Apple’s support would make web-based AR real
While AR insiders have been aware of the WebXR issue for some time, there are some signs Apple could face regulatory pressure over its restrictions on third-party developers. The company has only been able to effectively bar WebXR from the iPhone because of its tight control of the phone’s browser engine.
That type of lockdown, a hallmark of Apple’s closed ecosystem, has come under increasing scrutiny from regulators both in the U.S. and overseas. In a recent draft of the Digital Markets Act, European regulators specifically called out restricting browser engine choices as anticompetitive. “When gatekeepers operate and impose browser engines, they are in a position to determine the functionality and standards that will apply not only to their own web browsers, but also to competing web browsers and, in turn, to web software applications,” the draft reads, according to The Register.

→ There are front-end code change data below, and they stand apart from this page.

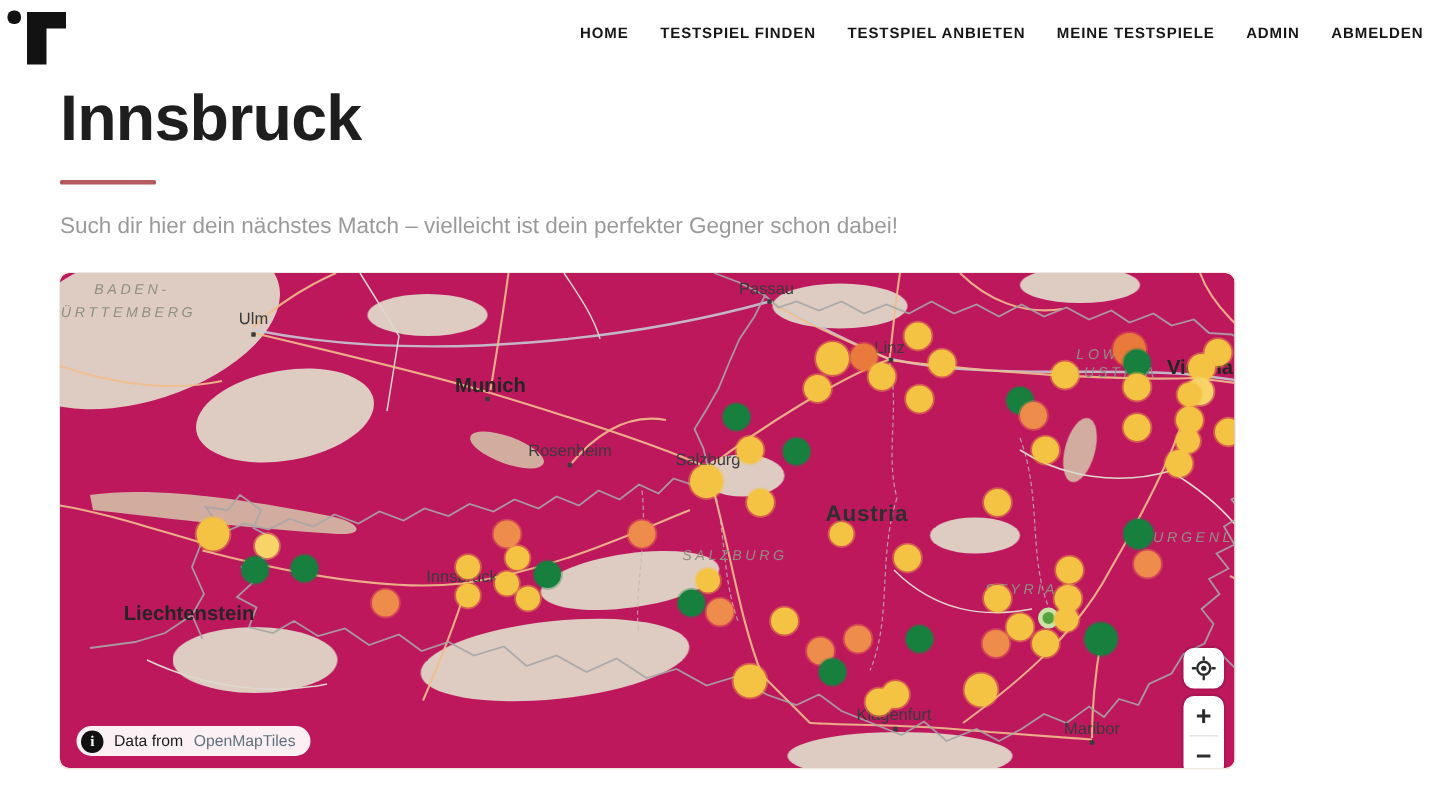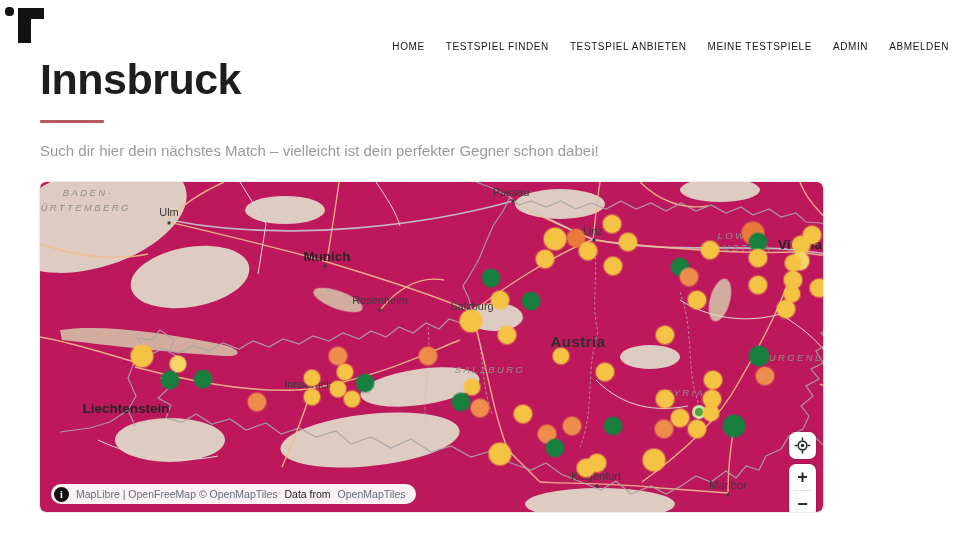--- a/index.html
+++ b/index.html
@@ -12,8 +12,8 @@
   .logo-bar-v { position:absolute; left:13px; top:3px; width:13px; height:35px; background:#121212; }
   .logo-bar-h { position:absolute; left:13px; top:3px; width:26px; height:11px; background:#121212; }
   .nav { position:absolute; right:11px; top:17px; display:flex; gap:21px; }
-  .nav a { font-size:10px; font-weight:normal; letter-spacing:.6px; color:#161616;
-    text-decoration:none; text-transform:uppercase; cursor:pointer; white-space:nowrap;margin-top:24px; }
+  .nav a { font-size:10px; font-weight:bold; letter-spacing:.6px; color:#161616;
+    text-decoration:none; text-transform:uppercase; cursor:pointer; white-space:nowrap; }
   
   .content { padding:0 40px; }
   .page-title { margin-top:9px; font-size:43px; font-weight:600; letter-spacing:-.5px; color:#1e1e1e; }

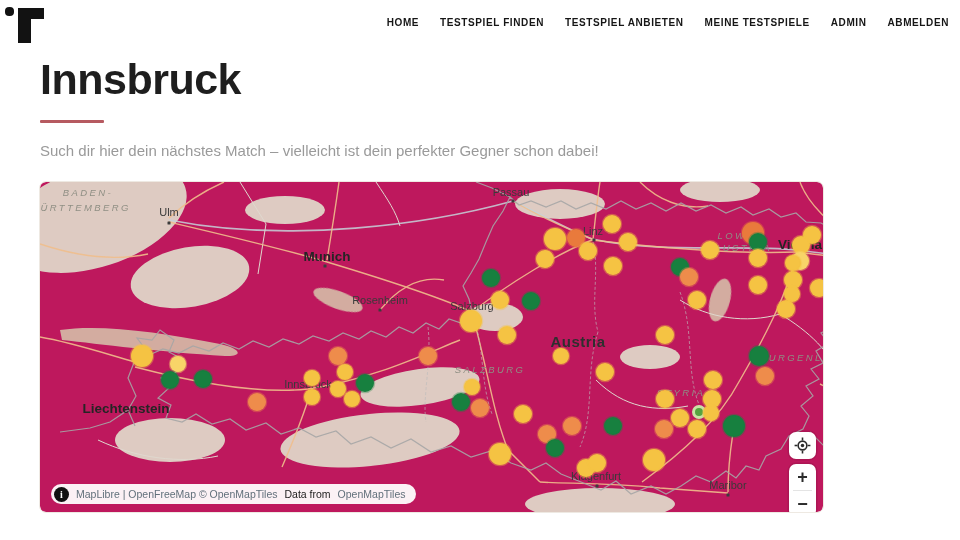--- a/index.html
+++ b/index.html
@@ -258,7 +258,6 @@
 
     <div class="attrib">
       <div class="info-btn">i</div>
-      <span class="lnk">MapLibre | OpenFreeMap © OpenMapTiles</span>
       <span class="plain">Data from</span>
       <span class="lnk">OpenMapTiles</span>
     </div>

Whether by choice or under pressure, if Apple does change its heart on supporting WebXR, industry insiders predict a massive shift for the entire industry, with a new wave of innovation even before consumer-grade AR glasses are market-ready. “It would be a new dawn for AR,” said Steinberg. “You’d see a lot of investment going into this area.”
“It would be a big deal,” agreed MacIntyre. Web-based AR is simply not getting enough traction without support on iOS devices, he argued, which would make Apple stepping up to the table a game-changer.
“It just makes it real,” MacIntyre said.